I'm getting to that point in my life where I have to start pretending to be an adult, and part of that is budgeting my spending. I spent a few hours this past weekend writing a custom budgeting spreadsheet in Google Sheets, which was my first dive into Google App Script.

I've always loved managing my finances, and I'm a data-oriented person, so tracking my expenses and categories is something I've toyed with before. For a while I tracked my expenses with You Need a Budget (which has a free student trial!), but a couple of annoyances stopped me from doing it for any long period of time. It took data straight from synced financial services, and showed things like transfers between synced institutions which was annoying to me. Showing transfer payments makes everything more confusing in my opinion, and it muddles your actual spending. Overall though, YNAB was nice, but I never kept up with it. I decided I wanted to build something custom, with the hope that the time investment of building it would keep me motivated in keeping it up to date.

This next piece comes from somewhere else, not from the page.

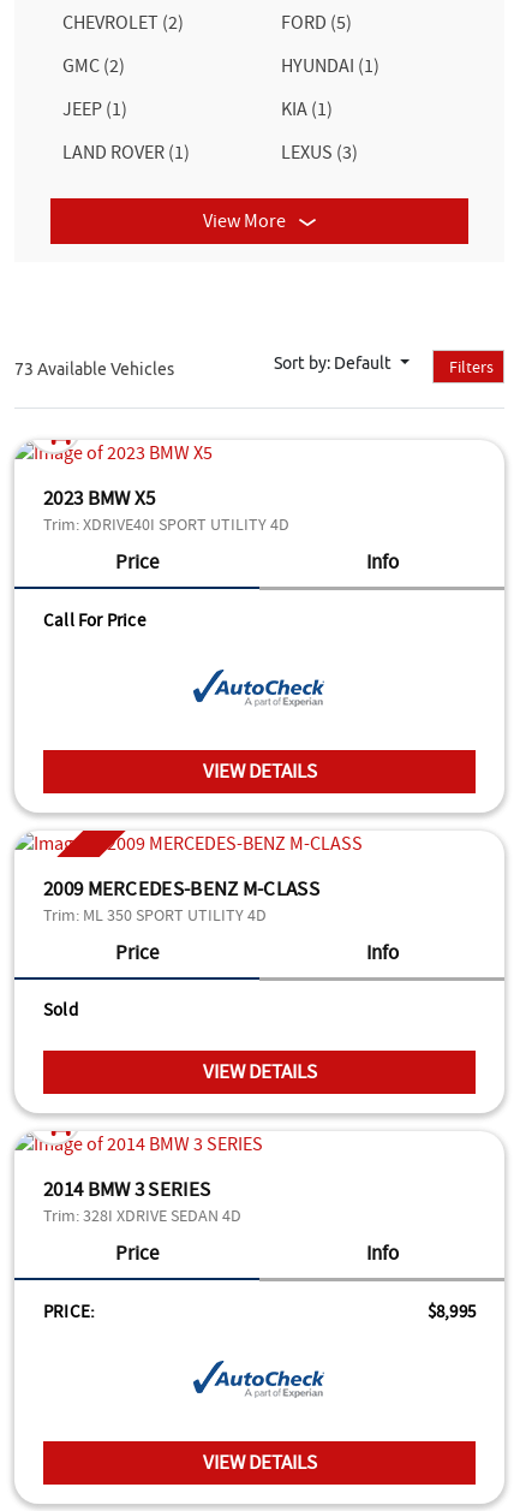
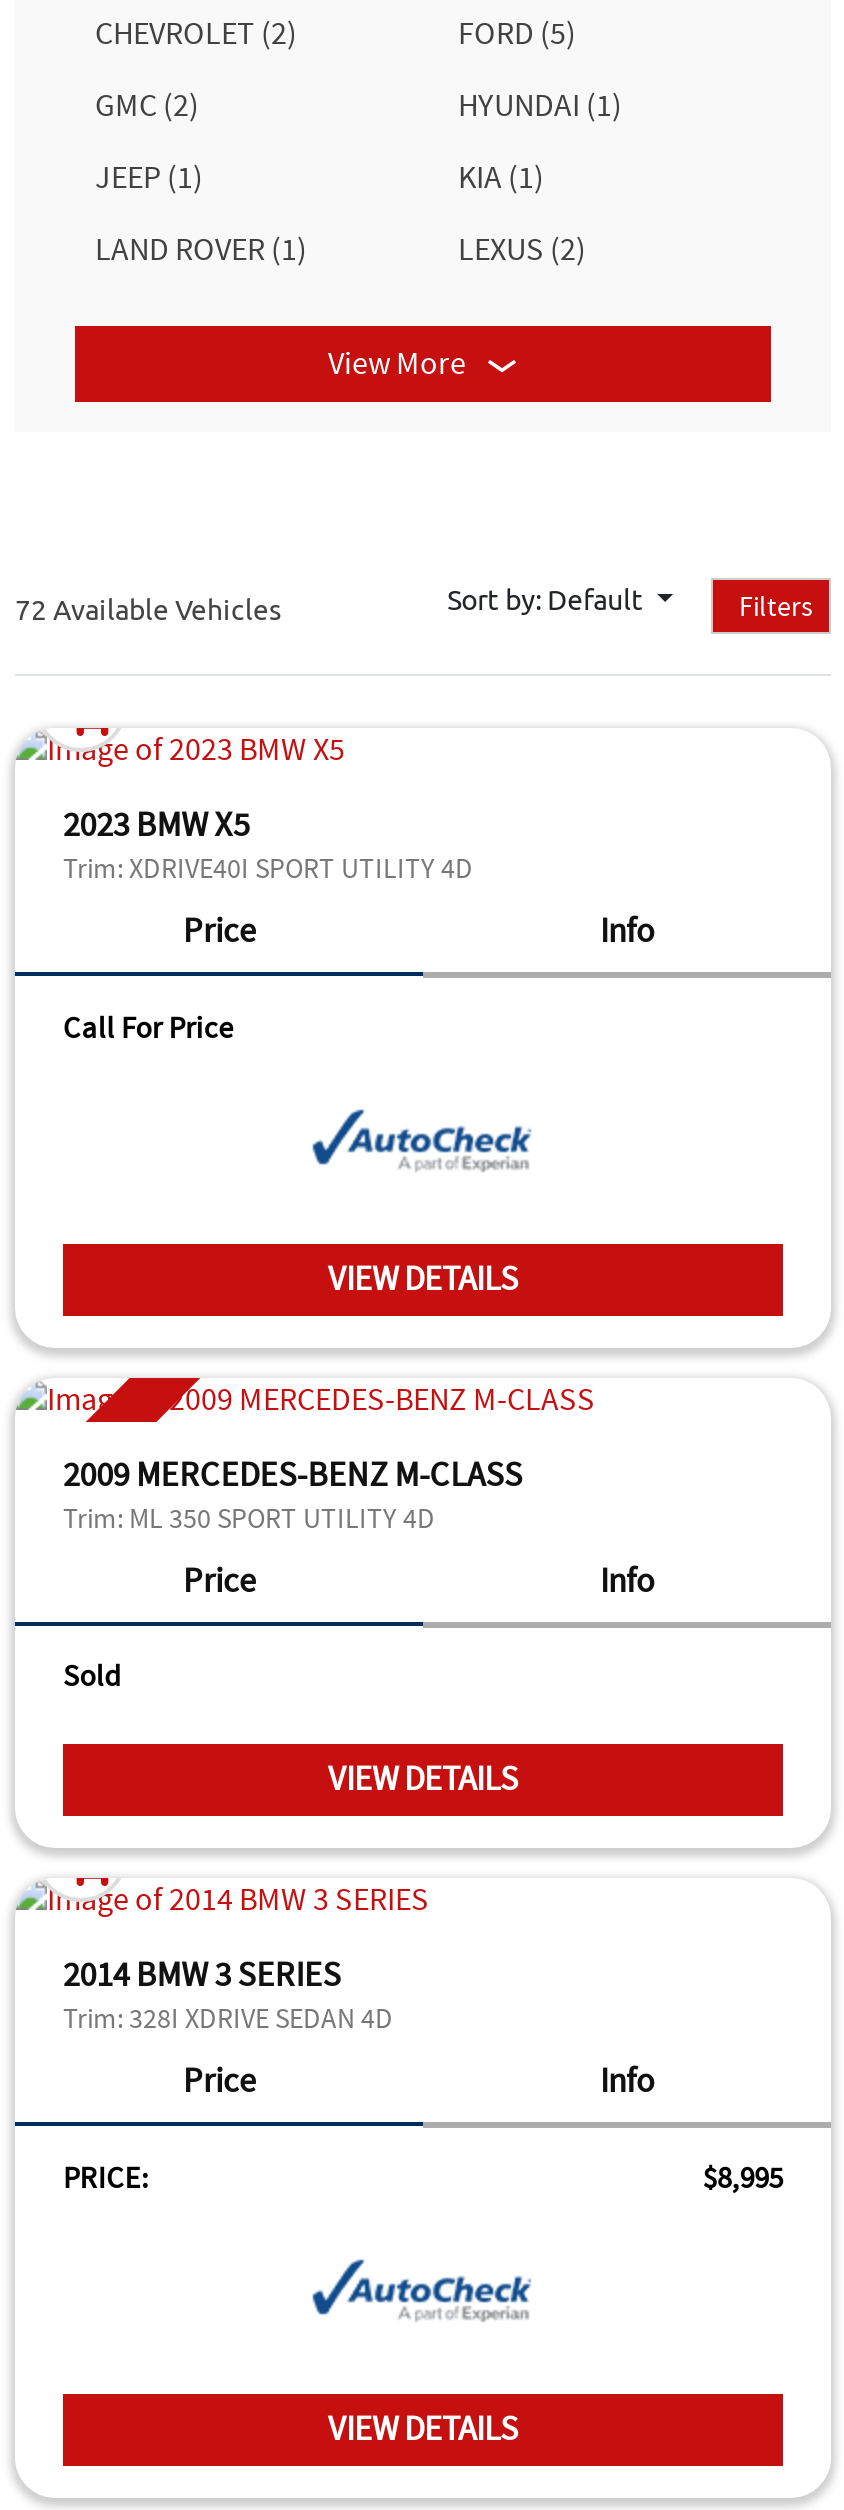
[280,141,357,165] LEXUS (3) -> [458,231,586,271] LEXUS (2)
[14,360,174,379] 73 Available Vehicles -> [15,594,281,626] 72 Available Vehicles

When I sat down to build out a budget spreadsheet for myself, I knew I wanted it to be both minimal and flexible. I wanted to track my income, spending, and saving with amounts and categories for those values. I setup columns for four broad categories, "Income", "Need Spend", "Want Spend", and "Saving".  For me, these are my four big types of money movement, and I'm content using them as broad categories. Each group has a column for a quick description, a column for a category, and a column for amount. I made these individual columns each named ranges in Sheets.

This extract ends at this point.